North Carolina's Republican lawmakers have told the U.S. Supreme Court there's not enough time to hold a special election this fall with new General Assembly districts.
They furthermore add that it could be an "enormously misguided" remedy if judges were to order one.
An attorney for the GOP lawmakers made the statement in a legal brief requested by Chief Justice John Roberts.
After the nation's highest court last week upheld a lower court ruling that threw out 28 House and Senate districts as unconstitutionally racially gerrymandered, voters who sued asked the justices to return the case to a lower court more quickly than normal.
The voters and their Democratic allies still believe there's time for a three-judge panel to force GOP legislators to redraw the maps immediately and hold 2017 elections. Republican lawmakers prefer holding the first elections with new maps during the next regularly scheduled state election in November 2018.

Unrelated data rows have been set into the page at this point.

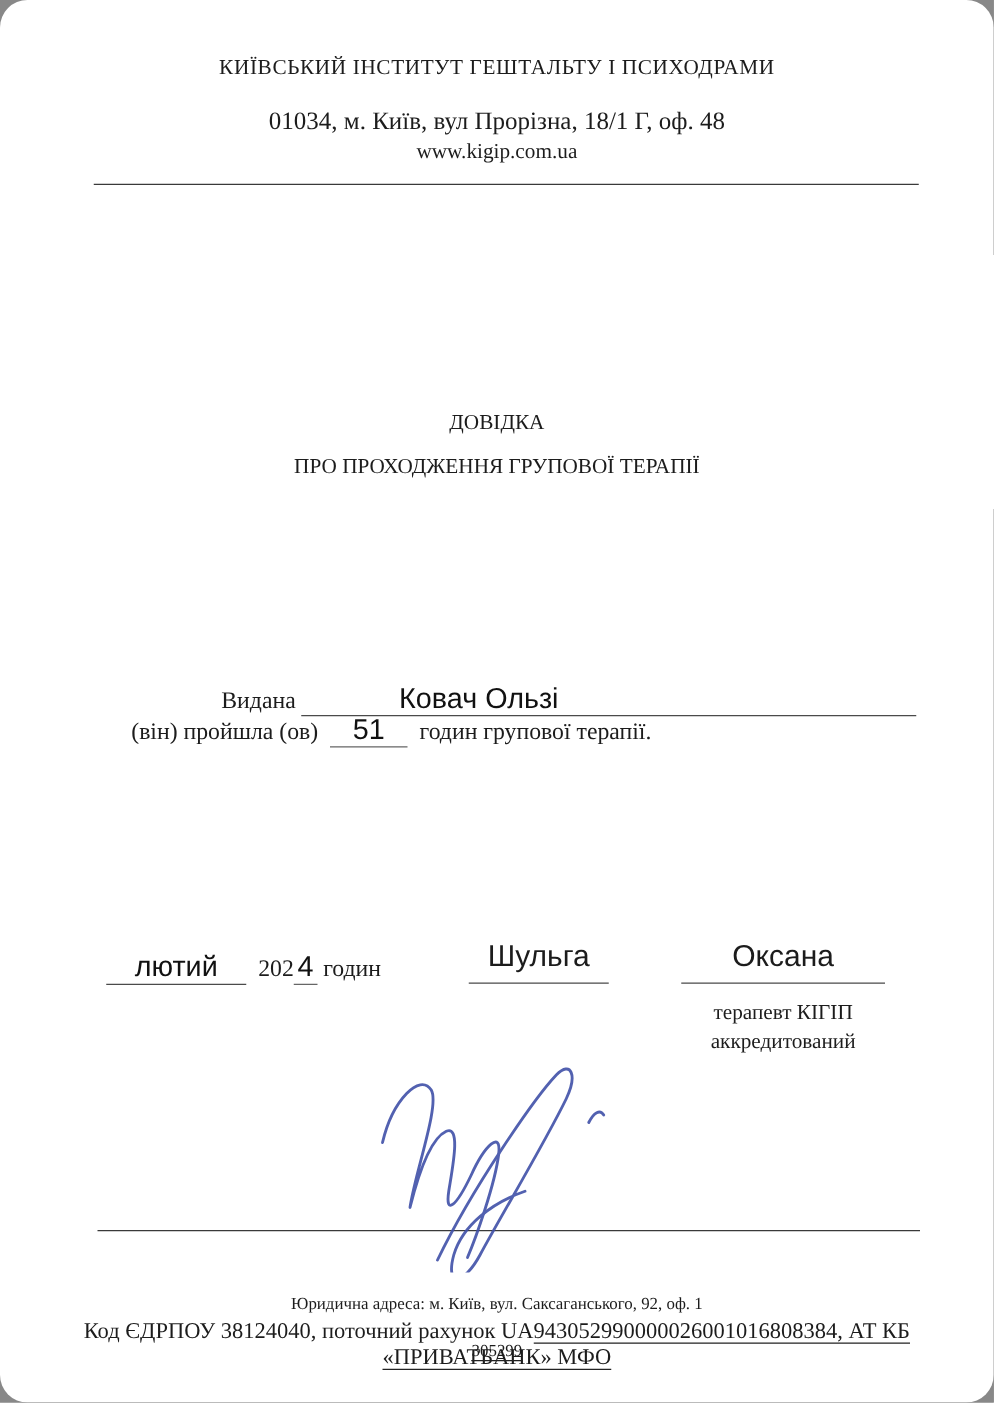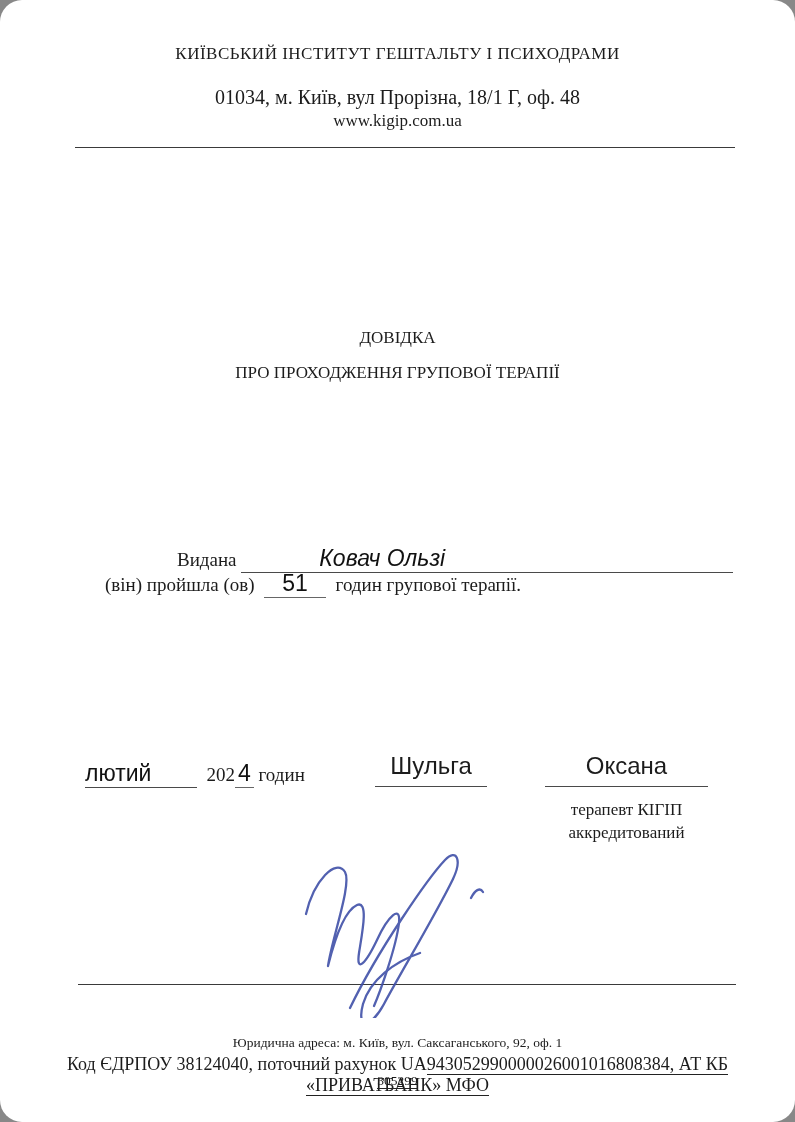--- a/index.html
+++ b/index.html
@@ -22,31 +22,31 @@
   .divider-bottom { top:984px; left:78px; width:658px; }
 
   .doc-title-1 { top:328px; font-size:17px; }
   .doc-title-2 { top:363px; font-size:17px; }
 
   .body-block { position:absolute; top:497px; left:105px; width:628px; font-size:19px;margin-top:48px; }
   .body-line { display:flex; align-items:baseline; height:25px; white-space:pre; }
   .fill { font-family:"Liberation Sans", sans-serif; font-size:23px; color:#111; }
   .uline { border-bottom:1.6px solid #666; }
   .uline-dark { border-bottom:1.6px solid #4a4a4a; }
-  .grow { flex:1;font-style:italic; }
+  .grow { flex:1; }
   .indent-issued { padding-left:72px; }
   .name-slot { padding-left:78px; }
   .slot-center { text-align:center; }
   .w-from { width:118px; }
   .w-to { width:128px; }
   .w-hours { width:62px; }
 
   .date-row { position:absolute; top:752px; left:0; width:795px; }
   .date-left { position:absolute; left:85px; top:8px; display:flex; align-items:baseline; font-size:19px; white-space:pre; }
-  .w-month { width:112px; text-align:left; display:inline-block; }
+  .w-month { width:112px; text-align:center; display:inline-block; }
   .year-digit { padding:0 3px; }
   .sig-col { position:absolute; text-align:center; }
   .sig-col-mid { left:375px; top:0; width:112px; }
   .sig-col-right { left:545px; top:0; width:163px; }
   .sig-name { font-family:"Liberation Sans", sans-serif; font-size:24px; padding-bottom:6px; }
   .sig-line { border-top:1.6px solid #4a4a4a; height:0; }
   .role-block { position:absolute; left:545px; top:46px; width:163px; text-align:center; font-size:17px; line-height:23px; }
 
   .signature-svg { position:absolute; left:288px; top:846px; width:206px; height:172px; z-index:3; }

Paul Clement, representing the GOP leaders, said the case should be sent back to Greensboro federal court after the routine 25 days. Sending it back immediately could be seized upon to justify elections this fall when doing so could make an already complicated situation worse, Clement wrote.
"Granting the voters' request is far more likely to encourage a remedy that would result in electoral chaos than one that would make any appreciable step toward fair and effective representation," Clement told Roberts. It's unclear when the Supreme Court will rule.